Work task:
Where the records below show a line containing "(176, 197) none", start copying; end with the line containing "[619,1125,681,1136] Theorem. ->", and copy it too.

━━ Input for this task ━━

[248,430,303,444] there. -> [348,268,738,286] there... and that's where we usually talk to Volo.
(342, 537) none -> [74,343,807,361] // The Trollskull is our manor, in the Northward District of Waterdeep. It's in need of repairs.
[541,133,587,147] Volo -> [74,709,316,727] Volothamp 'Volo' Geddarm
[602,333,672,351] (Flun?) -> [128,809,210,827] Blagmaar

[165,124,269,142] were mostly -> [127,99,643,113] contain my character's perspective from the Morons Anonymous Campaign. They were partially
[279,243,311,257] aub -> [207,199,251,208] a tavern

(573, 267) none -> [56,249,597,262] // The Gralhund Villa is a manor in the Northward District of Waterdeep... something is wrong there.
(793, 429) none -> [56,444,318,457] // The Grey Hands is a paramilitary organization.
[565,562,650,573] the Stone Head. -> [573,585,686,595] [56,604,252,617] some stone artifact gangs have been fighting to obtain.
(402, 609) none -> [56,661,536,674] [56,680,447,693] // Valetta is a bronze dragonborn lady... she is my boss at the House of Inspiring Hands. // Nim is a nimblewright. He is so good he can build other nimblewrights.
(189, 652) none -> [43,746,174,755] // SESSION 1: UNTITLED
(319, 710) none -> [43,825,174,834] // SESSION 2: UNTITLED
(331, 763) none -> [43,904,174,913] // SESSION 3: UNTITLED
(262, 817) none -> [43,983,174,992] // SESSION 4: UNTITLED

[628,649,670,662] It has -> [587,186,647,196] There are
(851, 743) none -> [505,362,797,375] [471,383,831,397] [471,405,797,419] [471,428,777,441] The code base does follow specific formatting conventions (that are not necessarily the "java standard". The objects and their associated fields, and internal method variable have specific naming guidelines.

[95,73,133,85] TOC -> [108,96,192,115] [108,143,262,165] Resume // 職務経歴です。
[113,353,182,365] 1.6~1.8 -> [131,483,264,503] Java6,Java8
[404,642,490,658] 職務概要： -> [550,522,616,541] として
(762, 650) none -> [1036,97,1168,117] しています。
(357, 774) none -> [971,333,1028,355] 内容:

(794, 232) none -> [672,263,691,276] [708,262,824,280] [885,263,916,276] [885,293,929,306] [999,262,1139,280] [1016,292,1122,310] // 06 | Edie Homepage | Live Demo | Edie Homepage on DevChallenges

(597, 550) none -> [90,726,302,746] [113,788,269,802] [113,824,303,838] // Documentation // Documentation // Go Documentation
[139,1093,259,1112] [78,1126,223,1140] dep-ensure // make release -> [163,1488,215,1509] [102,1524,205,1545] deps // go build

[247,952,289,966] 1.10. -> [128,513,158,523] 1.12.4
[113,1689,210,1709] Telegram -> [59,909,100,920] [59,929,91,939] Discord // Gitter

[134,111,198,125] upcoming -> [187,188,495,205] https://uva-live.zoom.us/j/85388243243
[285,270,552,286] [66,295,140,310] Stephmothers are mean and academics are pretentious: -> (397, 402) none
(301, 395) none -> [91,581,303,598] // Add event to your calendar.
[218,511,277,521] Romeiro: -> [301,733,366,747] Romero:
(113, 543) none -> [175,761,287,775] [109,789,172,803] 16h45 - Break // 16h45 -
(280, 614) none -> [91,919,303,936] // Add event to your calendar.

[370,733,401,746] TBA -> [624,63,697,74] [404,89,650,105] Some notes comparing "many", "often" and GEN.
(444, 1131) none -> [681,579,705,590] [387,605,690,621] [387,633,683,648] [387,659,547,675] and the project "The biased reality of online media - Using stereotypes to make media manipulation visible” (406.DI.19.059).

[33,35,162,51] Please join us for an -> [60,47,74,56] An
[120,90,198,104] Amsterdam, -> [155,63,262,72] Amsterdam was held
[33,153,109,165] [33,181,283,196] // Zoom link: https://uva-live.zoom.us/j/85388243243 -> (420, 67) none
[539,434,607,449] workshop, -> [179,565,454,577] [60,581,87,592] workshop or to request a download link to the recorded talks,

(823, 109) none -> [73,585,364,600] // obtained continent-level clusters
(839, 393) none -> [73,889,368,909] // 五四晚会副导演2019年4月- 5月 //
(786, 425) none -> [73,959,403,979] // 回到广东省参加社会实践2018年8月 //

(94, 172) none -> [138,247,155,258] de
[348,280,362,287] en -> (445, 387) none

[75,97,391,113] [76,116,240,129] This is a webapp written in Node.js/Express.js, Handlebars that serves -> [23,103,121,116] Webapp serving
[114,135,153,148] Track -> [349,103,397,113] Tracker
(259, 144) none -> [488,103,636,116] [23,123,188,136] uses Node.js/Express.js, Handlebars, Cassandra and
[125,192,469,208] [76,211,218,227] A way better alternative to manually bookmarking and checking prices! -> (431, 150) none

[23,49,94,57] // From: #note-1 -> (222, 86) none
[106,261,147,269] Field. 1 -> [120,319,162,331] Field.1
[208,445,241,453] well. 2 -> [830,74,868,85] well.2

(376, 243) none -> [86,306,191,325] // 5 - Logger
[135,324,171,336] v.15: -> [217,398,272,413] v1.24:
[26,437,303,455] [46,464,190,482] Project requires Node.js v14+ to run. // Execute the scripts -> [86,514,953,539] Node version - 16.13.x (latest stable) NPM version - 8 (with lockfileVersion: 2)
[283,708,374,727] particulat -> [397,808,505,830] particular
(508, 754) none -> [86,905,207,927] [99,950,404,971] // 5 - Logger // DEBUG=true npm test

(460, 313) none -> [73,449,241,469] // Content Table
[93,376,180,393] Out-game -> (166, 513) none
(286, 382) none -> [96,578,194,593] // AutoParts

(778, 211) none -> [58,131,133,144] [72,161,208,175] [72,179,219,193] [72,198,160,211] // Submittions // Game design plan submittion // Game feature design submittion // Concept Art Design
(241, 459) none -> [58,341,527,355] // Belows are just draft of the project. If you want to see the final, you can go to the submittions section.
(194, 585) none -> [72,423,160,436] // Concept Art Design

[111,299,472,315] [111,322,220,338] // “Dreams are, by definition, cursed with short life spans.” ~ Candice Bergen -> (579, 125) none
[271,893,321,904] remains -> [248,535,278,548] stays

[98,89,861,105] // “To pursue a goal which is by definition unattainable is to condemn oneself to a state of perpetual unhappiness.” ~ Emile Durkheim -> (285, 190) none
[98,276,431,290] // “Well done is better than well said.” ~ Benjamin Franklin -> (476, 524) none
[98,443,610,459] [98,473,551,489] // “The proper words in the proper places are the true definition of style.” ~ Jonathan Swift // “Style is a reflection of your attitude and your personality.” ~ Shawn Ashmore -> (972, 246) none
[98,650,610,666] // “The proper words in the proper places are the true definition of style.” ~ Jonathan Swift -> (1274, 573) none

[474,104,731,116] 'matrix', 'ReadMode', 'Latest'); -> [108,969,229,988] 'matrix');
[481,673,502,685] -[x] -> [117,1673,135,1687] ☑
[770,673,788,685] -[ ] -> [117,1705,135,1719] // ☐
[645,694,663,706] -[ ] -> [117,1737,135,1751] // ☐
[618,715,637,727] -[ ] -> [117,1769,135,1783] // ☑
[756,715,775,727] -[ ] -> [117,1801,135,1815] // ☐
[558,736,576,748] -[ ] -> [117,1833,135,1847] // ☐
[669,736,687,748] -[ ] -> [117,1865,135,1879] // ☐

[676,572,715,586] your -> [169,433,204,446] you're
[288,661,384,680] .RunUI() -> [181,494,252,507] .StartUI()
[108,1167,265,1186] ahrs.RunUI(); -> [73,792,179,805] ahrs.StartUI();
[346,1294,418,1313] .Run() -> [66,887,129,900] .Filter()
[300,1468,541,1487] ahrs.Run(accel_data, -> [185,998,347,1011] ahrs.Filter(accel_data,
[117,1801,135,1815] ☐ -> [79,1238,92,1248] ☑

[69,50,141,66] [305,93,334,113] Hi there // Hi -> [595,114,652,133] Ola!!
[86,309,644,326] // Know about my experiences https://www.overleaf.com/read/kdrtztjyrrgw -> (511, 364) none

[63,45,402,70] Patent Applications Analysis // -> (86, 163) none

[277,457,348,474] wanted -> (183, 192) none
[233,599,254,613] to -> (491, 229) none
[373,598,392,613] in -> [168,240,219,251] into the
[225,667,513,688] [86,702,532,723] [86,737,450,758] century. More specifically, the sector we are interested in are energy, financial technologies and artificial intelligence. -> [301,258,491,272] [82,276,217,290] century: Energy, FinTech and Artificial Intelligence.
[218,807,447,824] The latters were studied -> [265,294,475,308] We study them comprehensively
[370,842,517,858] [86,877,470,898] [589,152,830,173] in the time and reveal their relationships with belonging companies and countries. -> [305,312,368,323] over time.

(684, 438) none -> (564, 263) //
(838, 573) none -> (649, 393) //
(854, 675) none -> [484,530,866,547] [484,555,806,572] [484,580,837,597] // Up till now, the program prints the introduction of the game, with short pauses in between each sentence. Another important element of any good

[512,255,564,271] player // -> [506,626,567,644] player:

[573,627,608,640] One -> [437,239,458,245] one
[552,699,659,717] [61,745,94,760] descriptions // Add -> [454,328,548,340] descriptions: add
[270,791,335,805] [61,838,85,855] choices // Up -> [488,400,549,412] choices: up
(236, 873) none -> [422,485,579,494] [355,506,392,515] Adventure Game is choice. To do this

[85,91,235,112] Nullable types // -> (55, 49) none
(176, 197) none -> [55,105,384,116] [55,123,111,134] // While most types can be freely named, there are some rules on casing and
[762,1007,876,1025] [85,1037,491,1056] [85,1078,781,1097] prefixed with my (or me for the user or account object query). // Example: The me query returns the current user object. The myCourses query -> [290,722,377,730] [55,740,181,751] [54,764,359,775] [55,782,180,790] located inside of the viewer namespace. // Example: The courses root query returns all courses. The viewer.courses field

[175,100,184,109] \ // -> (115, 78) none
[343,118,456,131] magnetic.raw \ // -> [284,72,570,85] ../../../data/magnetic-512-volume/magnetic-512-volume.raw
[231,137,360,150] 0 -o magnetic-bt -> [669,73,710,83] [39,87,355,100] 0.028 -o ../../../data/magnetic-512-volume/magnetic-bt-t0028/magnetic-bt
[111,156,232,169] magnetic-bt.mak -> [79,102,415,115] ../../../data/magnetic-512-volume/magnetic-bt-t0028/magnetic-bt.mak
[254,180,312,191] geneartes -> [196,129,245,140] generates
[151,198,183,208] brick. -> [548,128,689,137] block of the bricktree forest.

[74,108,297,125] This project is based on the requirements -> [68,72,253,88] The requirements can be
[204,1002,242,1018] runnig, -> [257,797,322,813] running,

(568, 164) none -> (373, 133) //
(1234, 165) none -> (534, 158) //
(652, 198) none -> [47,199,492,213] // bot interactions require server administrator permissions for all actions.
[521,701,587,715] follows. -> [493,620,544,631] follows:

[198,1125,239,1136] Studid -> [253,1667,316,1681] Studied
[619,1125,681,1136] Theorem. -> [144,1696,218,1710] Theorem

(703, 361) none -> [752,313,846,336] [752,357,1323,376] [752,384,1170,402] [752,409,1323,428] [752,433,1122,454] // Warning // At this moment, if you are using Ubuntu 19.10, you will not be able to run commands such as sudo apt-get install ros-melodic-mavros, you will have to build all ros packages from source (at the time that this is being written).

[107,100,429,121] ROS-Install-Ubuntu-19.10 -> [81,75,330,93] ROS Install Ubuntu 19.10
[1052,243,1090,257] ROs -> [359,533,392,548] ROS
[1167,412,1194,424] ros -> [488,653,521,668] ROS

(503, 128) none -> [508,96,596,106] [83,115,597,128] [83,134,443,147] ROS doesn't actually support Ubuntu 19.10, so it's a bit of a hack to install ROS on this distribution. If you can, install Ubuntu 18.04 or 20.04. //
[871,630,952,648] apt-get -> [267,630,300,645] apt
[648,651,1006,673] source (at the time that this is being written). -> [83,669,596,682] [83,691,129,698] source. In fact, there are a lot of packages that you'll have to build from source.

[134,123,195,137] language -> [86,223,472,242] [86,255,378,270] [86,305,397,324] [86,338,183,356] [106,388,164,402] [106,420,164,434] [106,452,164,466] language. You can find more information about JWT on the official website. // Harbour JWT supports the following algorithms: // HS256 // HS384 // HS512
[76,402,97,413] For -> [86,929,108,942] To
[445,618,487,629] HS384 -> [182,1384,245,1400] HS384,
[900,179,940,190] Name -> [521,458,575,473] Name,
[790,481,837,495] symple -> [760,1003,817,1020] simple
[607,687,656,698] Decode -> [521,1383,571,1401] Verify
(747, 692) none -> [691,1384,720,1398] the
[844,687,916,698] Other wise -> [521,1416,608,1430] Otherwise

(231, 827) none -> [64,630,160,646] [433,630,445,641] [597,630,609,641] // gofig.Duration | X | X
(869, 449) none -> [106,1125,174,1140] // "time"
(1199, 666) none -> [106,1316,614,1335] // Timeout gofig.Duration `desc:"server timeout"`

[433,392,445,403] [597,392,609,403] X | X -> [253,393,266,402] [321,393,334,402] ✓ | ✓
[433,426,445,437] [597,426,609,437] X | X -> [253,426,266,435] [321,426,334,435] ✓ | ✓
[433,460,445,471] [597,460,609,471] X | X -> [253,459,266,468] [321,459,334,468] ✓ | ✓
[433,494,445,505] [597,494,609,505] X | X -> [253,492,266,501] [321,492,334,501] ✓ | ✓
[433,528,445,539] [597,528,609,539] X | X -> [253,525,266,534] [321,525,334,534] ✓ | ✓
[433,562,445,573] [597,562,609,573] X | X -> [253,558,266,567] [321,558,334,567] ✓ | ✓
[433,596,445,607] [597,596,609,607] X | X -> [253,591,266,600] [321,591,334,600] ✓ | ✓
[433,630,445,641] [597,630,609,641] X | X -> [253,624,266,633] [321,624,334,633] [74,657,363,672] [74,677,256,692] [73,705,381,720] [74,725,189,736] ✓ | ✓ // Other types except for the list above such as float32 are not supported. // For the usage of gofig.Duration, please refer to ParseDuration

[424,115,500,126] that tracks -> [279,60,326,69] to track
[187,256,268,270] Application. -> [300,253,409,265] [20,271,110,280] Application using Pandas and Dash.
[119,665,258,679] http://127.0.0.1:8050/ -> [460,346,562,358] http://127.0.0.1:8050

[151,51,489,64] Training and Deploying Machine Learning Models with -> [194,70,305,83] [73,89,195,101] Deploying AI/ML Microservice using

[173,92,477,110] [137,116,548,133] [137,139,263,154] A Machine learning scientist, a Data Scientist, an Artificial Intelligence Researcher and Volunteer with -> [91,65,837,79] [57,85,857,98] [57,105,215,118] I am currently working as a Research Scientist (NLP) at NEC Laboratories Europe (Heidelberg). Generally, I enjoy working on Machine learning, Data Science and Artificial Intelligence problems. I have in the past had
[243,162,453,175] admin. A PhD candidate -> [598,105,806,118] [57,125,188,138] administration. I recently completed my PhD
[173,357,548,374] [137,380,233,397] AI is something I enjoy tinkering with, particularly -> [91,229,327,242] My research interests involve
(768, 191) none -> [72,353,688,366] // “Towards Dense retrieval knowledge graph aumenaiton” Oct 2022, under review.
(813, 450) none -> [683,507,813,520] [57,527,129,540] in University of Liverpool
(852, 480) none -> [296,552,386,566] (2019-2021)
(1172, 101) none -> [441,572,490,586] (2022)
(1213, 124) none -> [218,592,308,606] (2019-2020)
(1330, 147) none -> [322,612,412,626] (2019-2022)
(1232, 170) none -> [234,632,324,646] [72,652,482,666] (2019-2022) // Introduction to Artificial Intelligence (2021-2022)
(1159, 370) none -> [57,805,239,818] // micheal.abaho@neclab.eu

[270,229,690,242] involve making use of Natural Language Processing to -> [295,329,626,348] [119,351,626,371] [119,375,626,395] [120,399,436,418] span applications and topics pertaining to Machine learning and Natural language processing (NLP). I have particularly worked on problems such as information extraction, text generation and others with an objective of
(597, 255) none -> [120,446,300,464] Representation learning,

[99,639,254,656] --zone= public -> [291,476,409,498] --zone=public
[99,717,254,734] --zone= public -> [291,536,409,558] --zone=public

━━━

Answer area:
(176, 197) none -> [55,105,384,116] [55,123,111,134] // While most types can be freely named, there are some rules on casing and
[762,1007,876,1025] [85,1037,491,1056] [85,1078,781,1097] prefixed with my (or me for the user or account object query). // Example: The me query returns the current user object. The myCourses query -> [290,722,377,730] [55,740,181,751] [54,764,359,775] [55,782,180,790] located inside of the viewer namespace. // Example: The courses root query returns all courses. The viewer.courses field

[175,100,184,109] \ // -> (115, 78) none
[343,118,456,131] magnetic.raw \ // -> [284,72,570,85] ../../../data/magnetic-512-volume/magnetic-512-volume.raw
[231,137,360,150] 0 -o magnetic-bt -> [669,73,710,83] [39,87,355,100] 0.028 -o ../../../data/magnetic-512-volume/magnetic-bt-t0028/magnetic-bt
[111,156,232,169] magnetic-bt.mak -> [79,102,415,115] ../../../data/magnetic-512-volume/magnetic-bt-t0028/magnetic-bt.mak
[254,180,312,191] geneartes -> [196,129,245,140] generates
[151,198,183,208] brick. -> [548,128,689,137] block of the bricktree forest.

[74,108,297,125] This project is based on the requirements -> [68,72,253,88] The requirements can be
[204,1002,242,1018] runnig, -> [257,797,322,813] running,

(568, 164) none -> (373, 133) //
(1234, 165) none -> (534, 158) //
(652, 198) none -> [47,199,492,213] // bot interactions require server administrator permissions for all actions.
[521,701,587,715] follows. -> [493,620,544,631] follows:

[198,1125,239,1136] Studid -> [253,1667,316,1681] Studied
[619,1125,681,1136] Theorem. -> [144,1696,218,1710] Theorem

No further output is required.